⟨

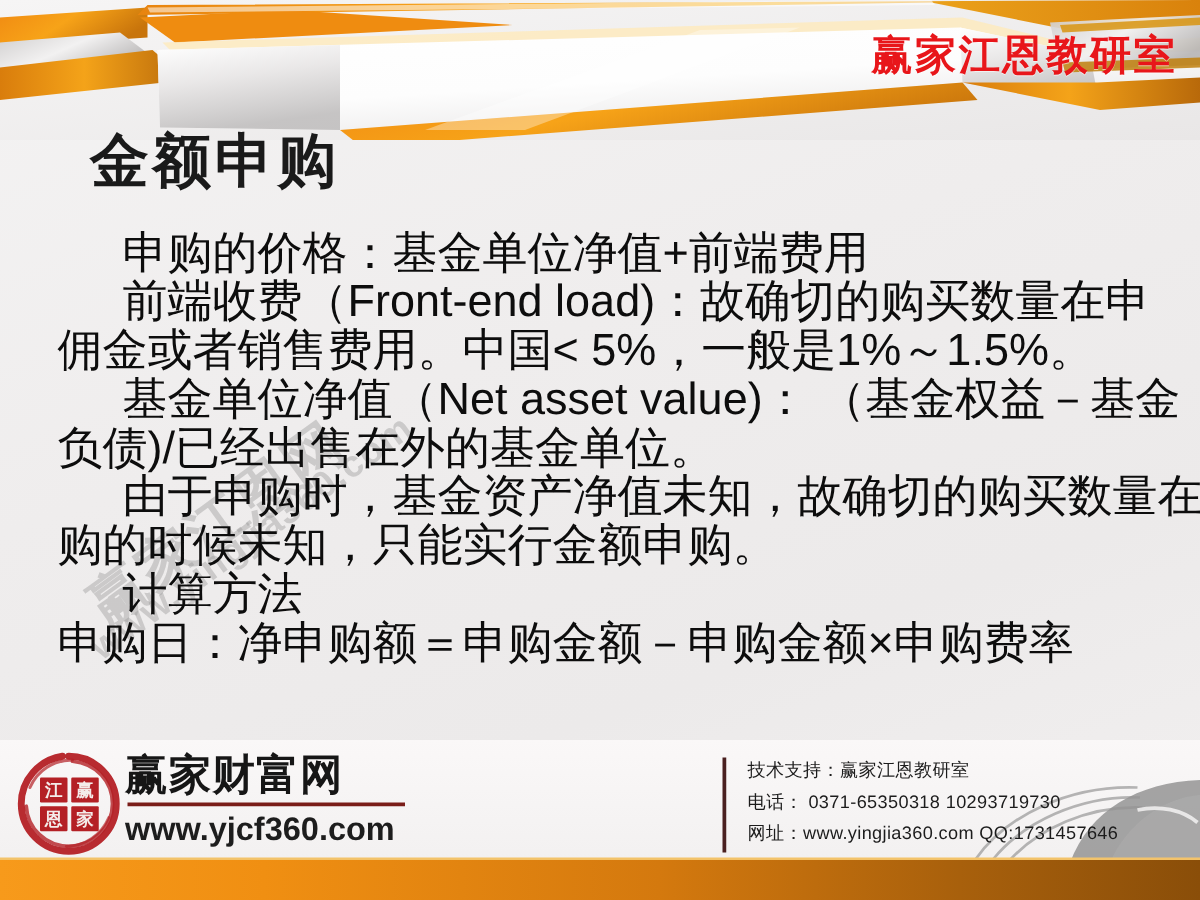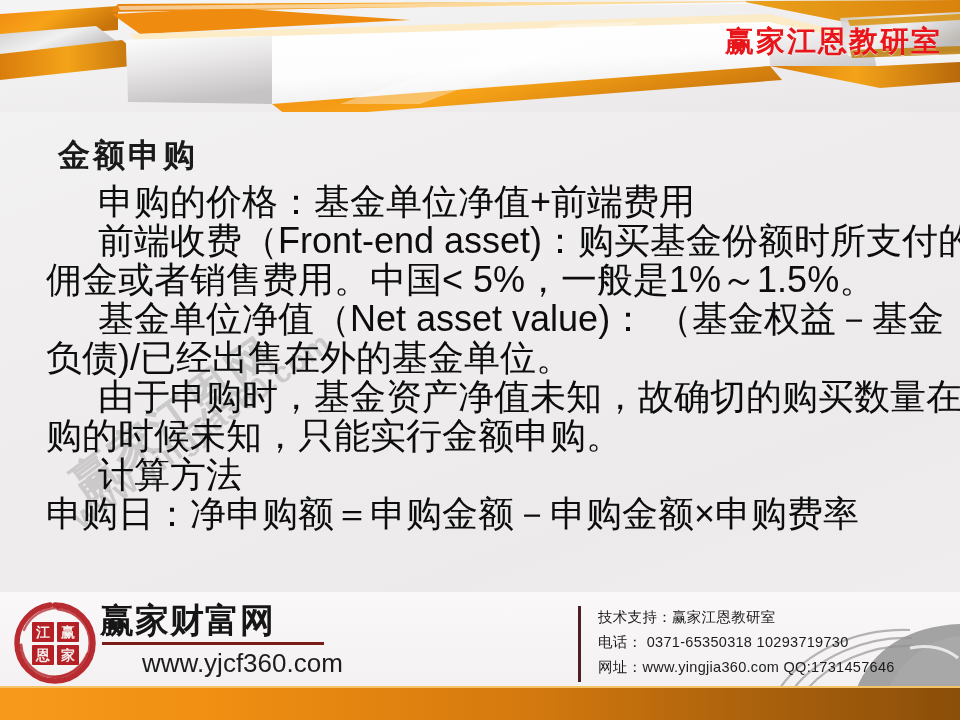--- a/index.html
+++ b/index.html
@@ -32,7 +32,7 @@
     right: 18px;
     top: 22px;
     font-family: "Liberation Serif", "DejaVu Serif", serif;
-    font-size: 29px;
+    font-size: 33px;
     font-weight: bold;
     color: #e8161a;
     letter-spacing: 2px;

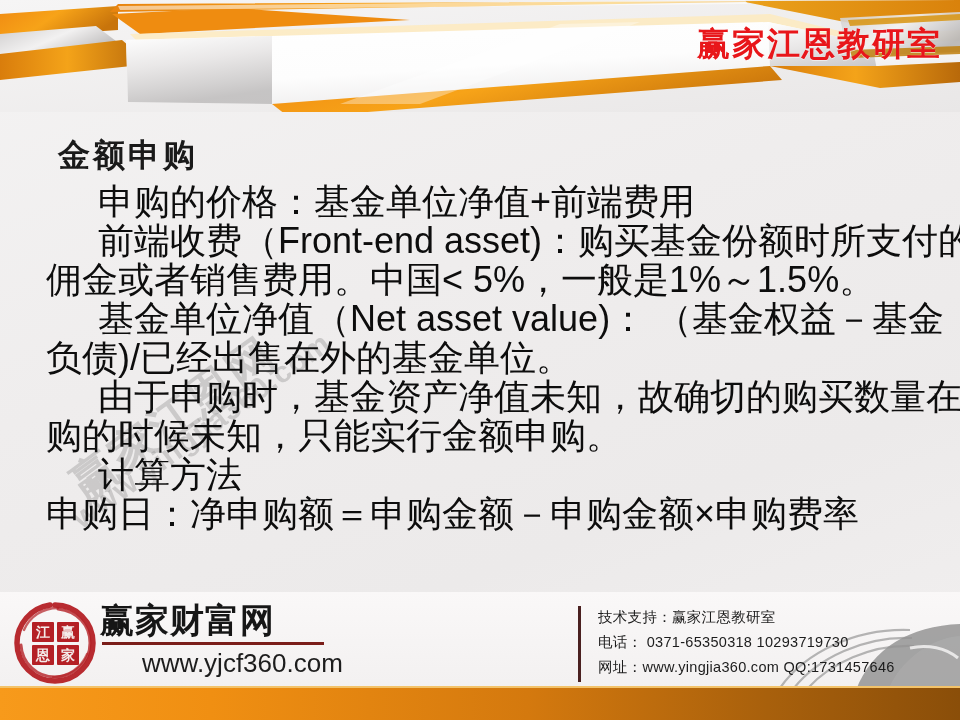--- a/index.html
+++ b/index.html
@@ -44,15 +44,14 @@
   
   #slide-title {
     position: absolute;
-    left: 58px;
+    left: 72px;
     top: 98px;
-    font-size: 32px;
+    font-size: 47px;
     font-weight: bold;
     color: #1a1a1a;
     letter-spacing: 3px;
     font-family: "Liberation Sans", "DejaVu Sans", sans-serif;
     z-index: 6;
-    margin-top: 36px;
   }
 
   

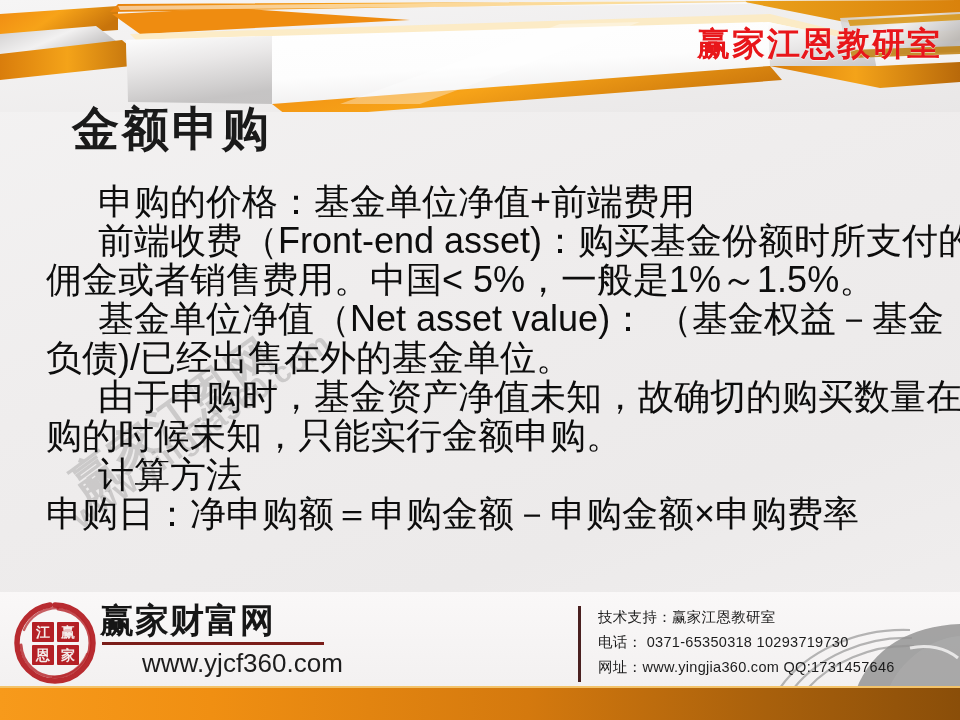--- a/index.html
+++ b/index.html
@@ -276,7 +276,7 @@
 
   <div id="body-text">
     <p class="indent">申购的价格：基金单位净值+前端费用</p>
-    <p class="indent">前端收费（Front-end asset)：购买基金份额时所支付的</p>
+    <p class="indent">前端收费（Front-end load)：故确切的购买数量在申</p>
     <p>佣金或者销售费用。中国&lt; 5%，一般是1%～1.5%。</p>
     <p class="indent">基金单位净值（Net asset value)： （基金权益－基金</p>
     <p>负债)/已经出售在外的基金单位。</p>

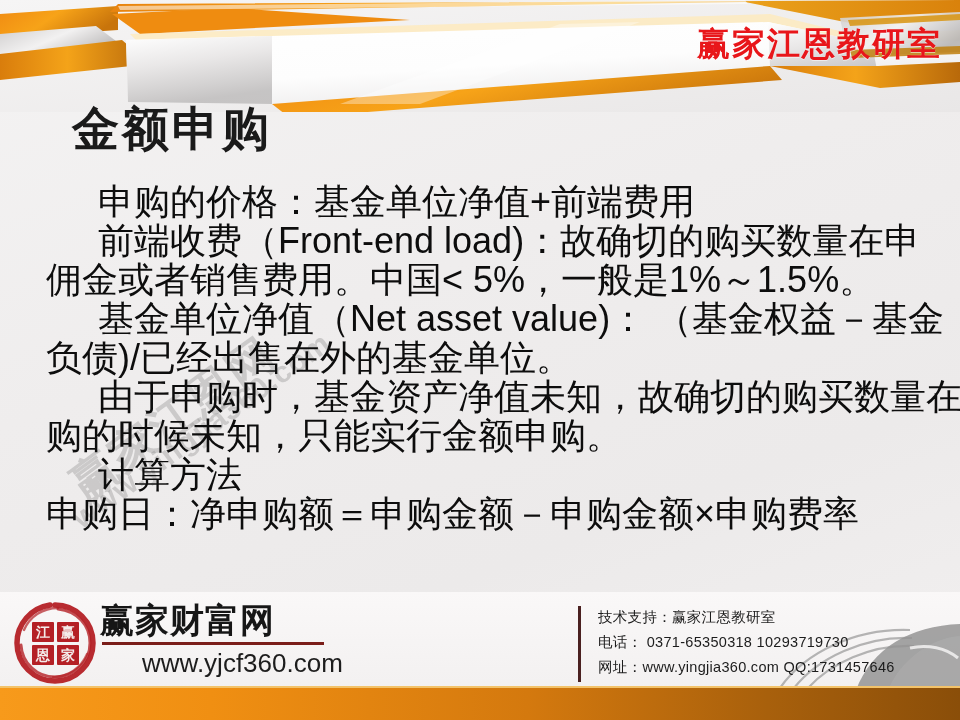--- a/index.html
+++ b/index.html
@@ -159,10 +159,9 @@
   #footer-brand .fb-url {
     font-family: "Liberation Sans", "DejaVu Sans", sans-serif;
     font-size: 26px;
-    font-weight: normal;
+    font-weight: bold;
     color: #1d1d1d;
     letter-spacing: 0px;
-    margin-left: 42px;
   }
 
   #footer-divider {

⟩

Only a number is expected here: how many lines of the records above contain "indent".

4